The position of the ulnar nerve relative to the medial epicondyle in healthy children was determined with a high-resolution ultrasonography with elbow flexion, forearm pronation, and supination maneuvers which are commonly employed during reduction of the supracondylar humerus fractures.
Healthy children aged between 4 and 12 years were enrolled in this study. Both elbows of the children were evaluated with a high-resolution sonography device with gradual flexion of the elbow, whereas the forearm is alternately in pronation and supination. The medial epicondyle-ulnar nerve distance was measured with the various positions of the elbow and the forearm. One-way analysis of variance was used to analyze the differences of medial epicondyle-ulnar nerve distance at different elbow flexion angles and forearm supination-pronation positions. Paried t test was used to compare the differences between the age and sex of the children.

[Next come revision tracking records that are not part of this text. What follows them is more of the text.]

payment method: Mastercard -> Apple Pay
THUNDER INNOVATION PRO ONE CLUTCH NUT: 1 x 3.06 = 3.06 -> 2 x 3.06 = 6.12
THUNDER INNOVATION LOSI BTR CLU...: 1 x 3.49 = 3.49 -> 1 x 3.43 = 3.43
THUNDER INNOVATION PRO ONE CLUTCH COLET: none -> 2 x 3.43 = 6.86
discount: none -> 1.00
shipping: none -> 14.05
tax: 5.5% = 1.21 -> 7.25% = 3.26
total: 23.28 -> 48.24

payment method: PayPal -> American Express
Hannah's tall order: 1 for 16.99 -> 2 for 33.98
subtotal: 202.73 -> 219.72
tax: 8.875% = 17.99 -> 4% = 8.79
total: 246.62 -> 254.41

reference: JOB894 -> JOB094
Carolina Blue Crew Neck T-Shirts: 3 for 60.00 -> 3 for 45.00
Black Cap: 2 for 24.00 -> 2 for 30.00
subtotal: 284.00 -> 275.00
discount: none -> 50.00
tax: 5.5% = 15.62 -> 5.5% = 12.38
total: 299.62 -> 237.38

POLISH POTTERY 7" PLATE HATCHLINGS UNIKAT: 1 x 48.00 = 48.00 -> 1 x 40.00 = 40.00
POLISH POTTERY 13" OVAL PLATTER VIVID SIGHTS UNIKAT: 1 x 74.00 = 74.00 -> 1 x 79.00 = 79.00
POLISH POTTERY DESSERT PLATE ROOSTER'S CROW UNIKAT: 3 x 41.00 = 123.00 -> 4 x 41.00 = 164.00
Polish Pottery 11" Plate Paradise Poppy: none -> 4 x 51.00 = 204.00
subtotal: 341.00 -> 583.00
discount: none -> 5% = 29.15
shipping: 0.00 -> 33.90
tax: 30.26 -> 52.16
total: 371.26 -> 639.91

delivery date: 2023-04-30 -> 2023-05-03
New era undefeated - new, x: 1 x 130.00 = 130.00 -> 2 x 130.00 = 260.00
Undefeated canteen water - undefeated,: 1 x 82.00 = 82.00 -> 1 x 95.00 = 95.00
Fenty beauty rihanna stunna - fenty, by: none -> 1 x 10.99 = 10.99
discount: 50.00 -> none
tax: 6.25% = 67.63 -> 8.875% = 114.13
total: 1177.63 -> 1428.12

Twelve female and 26 male children (76 elbows) with a mean age of 8.36 years were included in the study. Ulnar nerve was translated anteriorly through the medial epicondyle with increasing elbow flexion. The mean medial epicondyle-ulnar nerve distance that was 3.7 mm in an extended elbow decreased to 1.1 mm with full elbow flexion. The difference was statistically significant (P<0.0001). Presence of the forearm in either supination or pronation did not produce a statistically significant difference. The age and sex of the children did not produce a statistically significance difference in medial epicondyle-ulnar nerve distance.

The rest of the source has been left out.